• [WORK REQUEST]:
Scan the following material for the string "shipping" and copy each line in which it appears.

━━━━

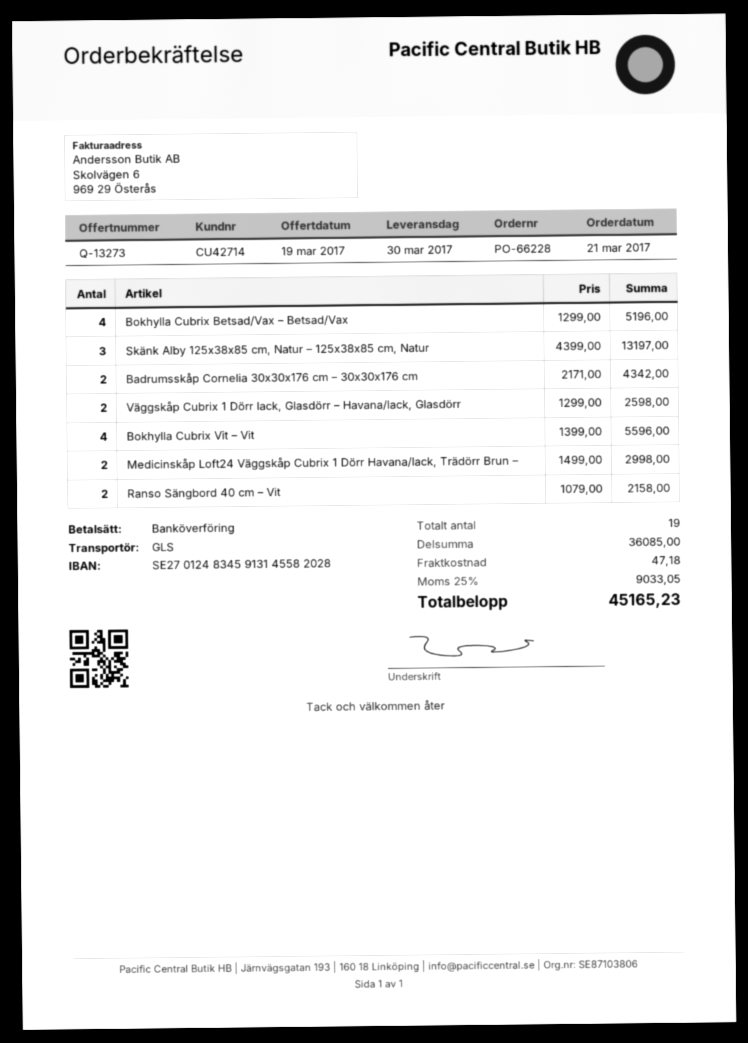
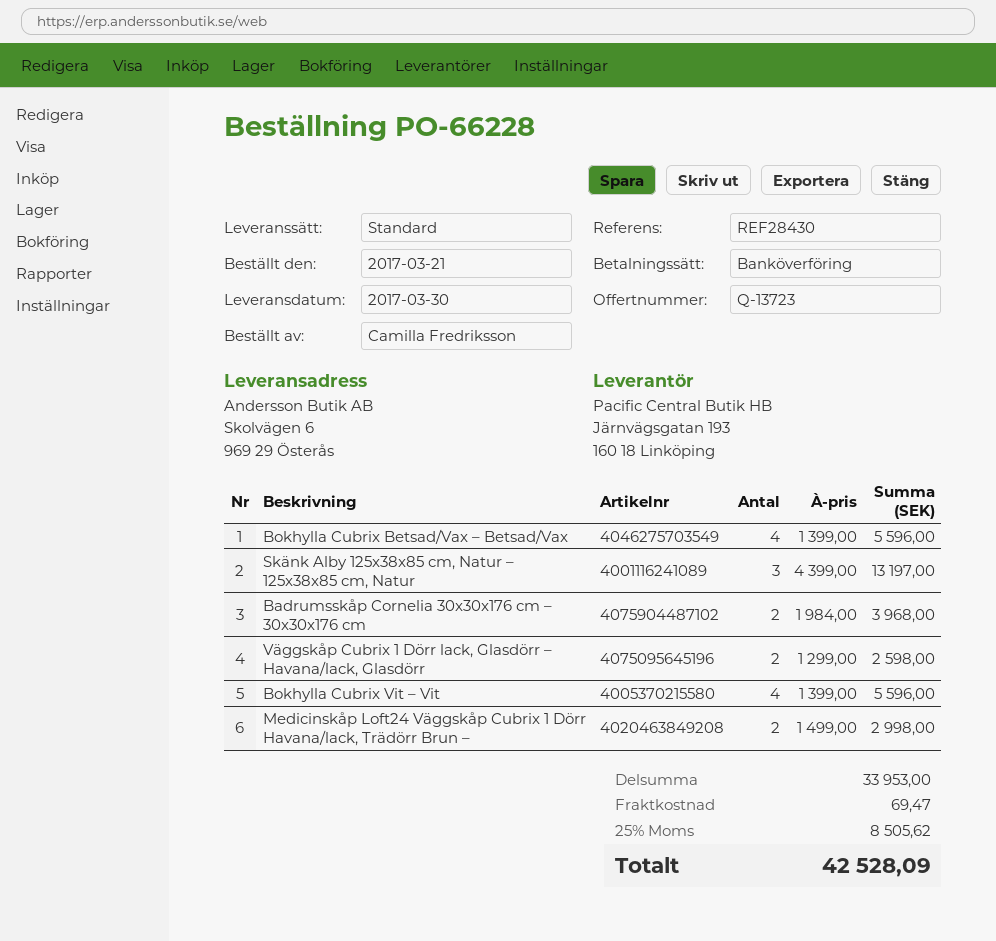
quote number: Q-13273 -> Q-13723
shipping method: GLS -> standard
Bokhylla Cubrix Betsad/Vax – Betsad/Vax: 4 x 1299.00 = 5196.00 -> 4 x 1399.00 = 5596.00
Badrumsskåp Cornelia 30x30x176 cm – 30x30x176 cm: 2 x 2171.00 = 4342.00 -> 2 x 1984.00 = 3968.00
Ranso Sängbord 40 cm – Vit: 2 x 1079.00 = 2158.00 -> none
subtotal: 36085.00 -> 33953.00
shipping: 47.18 -> 69.47
tax: 25% = 9033.05 -> 25% = 8505.62
total: 45165.23 -> 42528.09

━━━━

• [OUTPUT FOR THIS TASK]:
shipping method: GLS -> standard
shipping: 47.18 -> 69.47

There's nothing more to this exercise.